● AIM OF THE EXERCISE: Write out the listing exactly, dropping any picture it contains.
:: DATA FOR REVIEW ::
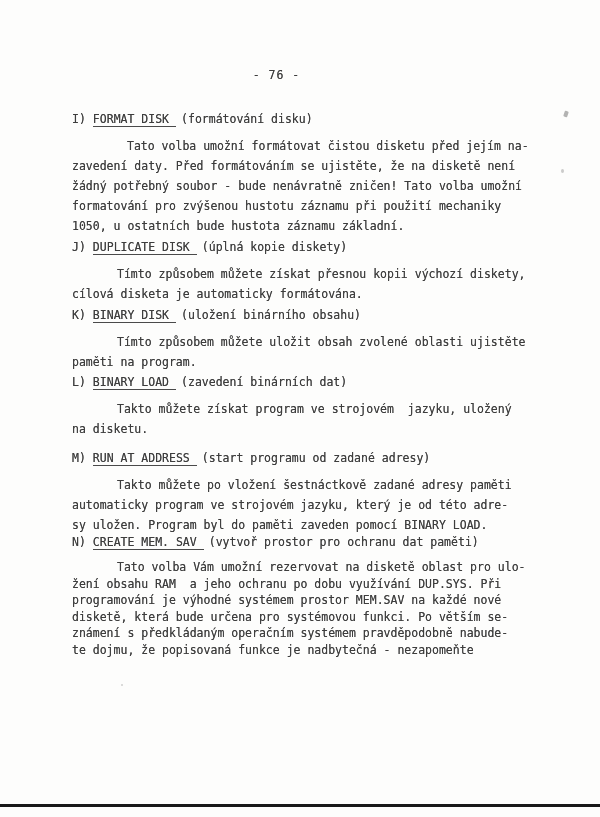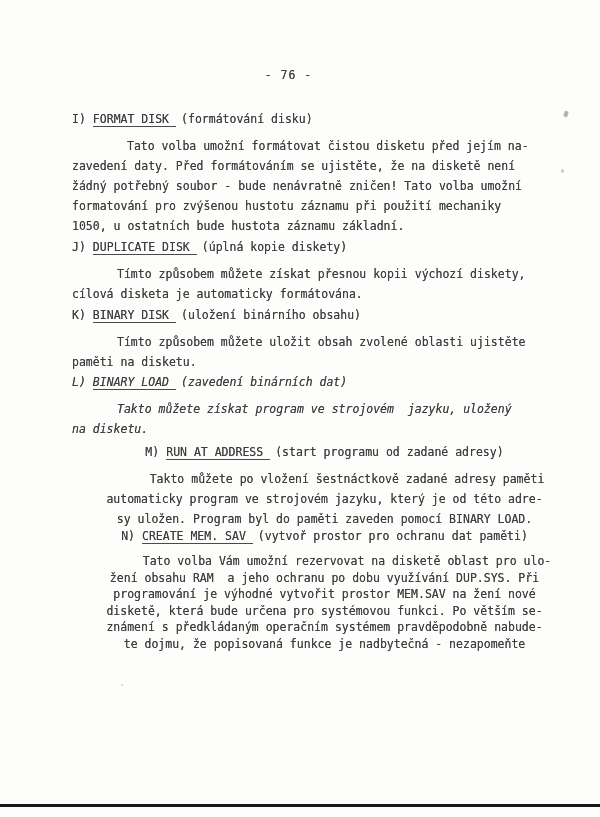"- 76 -" .page-header { left: 16px -> 4px }
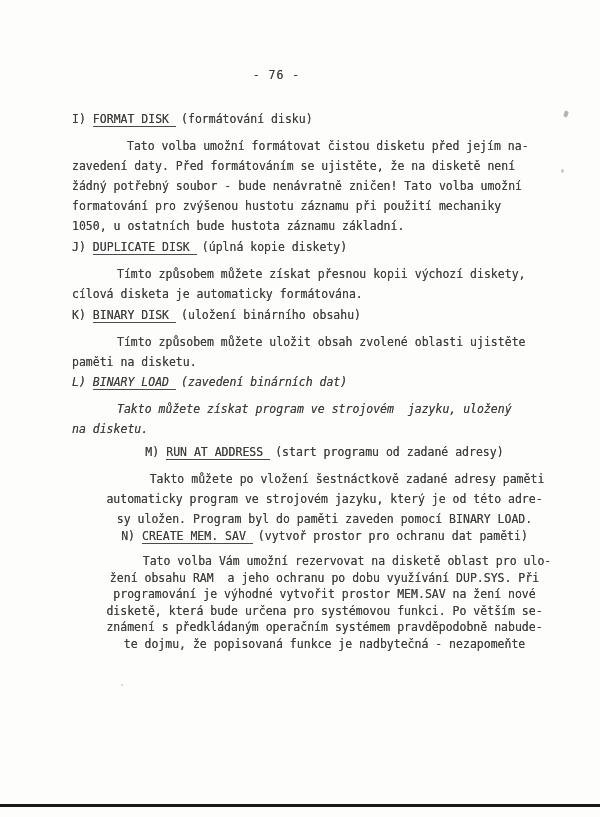"paměti na disketu." div.par-line { text: disketu -> program }
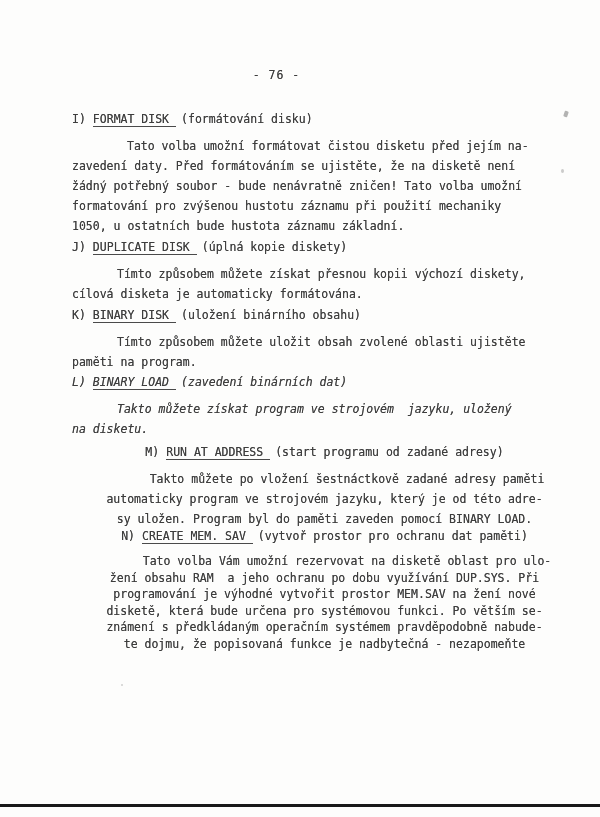"L) BINARY LOAD (zavedení binárních" .mb6 { font-style: italic -> none; margin-bottom: 6px -> 12px }
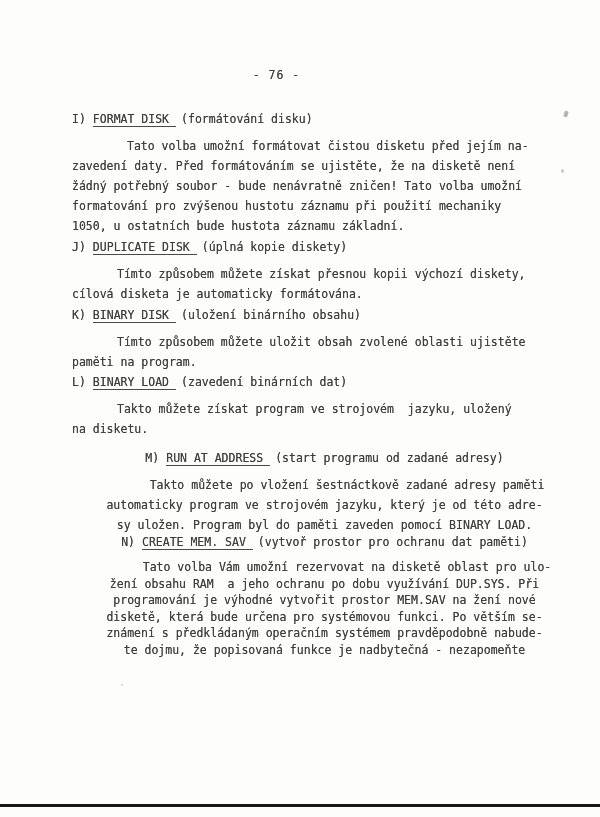"M) RUN AT ADDRESS (start" .mb0 { text-align: center -> none }
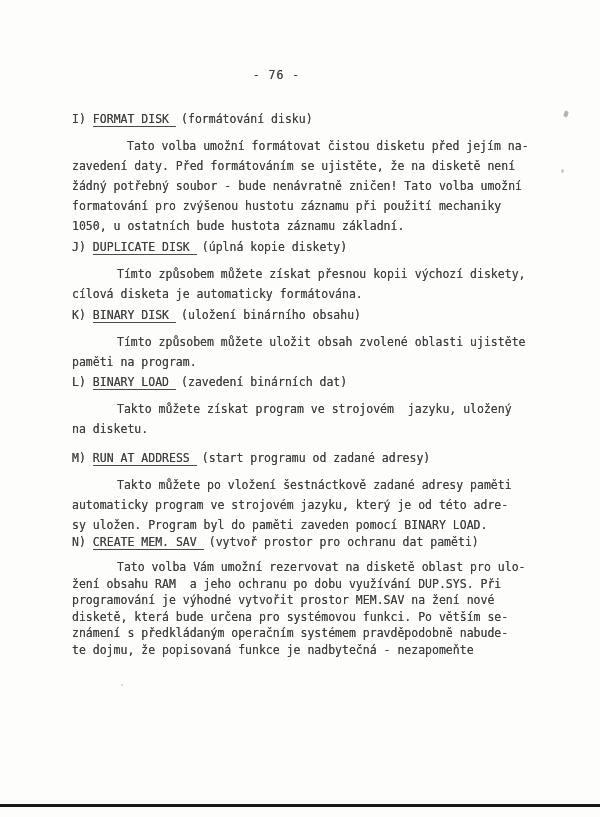"programování je výhodné vytvořit prostor" div.par-line { text: vytvořit prostor MEM.SAV na žení -> systémem prostor MEM.SAV na každé }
:::
● EXPECTED ANSWER:
"- 76 -" .page-header { left: 16px -> 4px }
"paměti na disketu." div.par-line { text: disketu -> program }
"L) BINARY LOAD (zavedení binárních" .mb6 { font-style: italic -> none; margin-bottom: 6px -> 12px }
"M) RUN AT ADDRESS (start" .mb0 { text-align: center -> none }
"programování je výhodné vytvořit prostor" div.par-line { text: vytvořit prostor MEM.SAV na žení -> systémem prostor MEM.SAV na každé }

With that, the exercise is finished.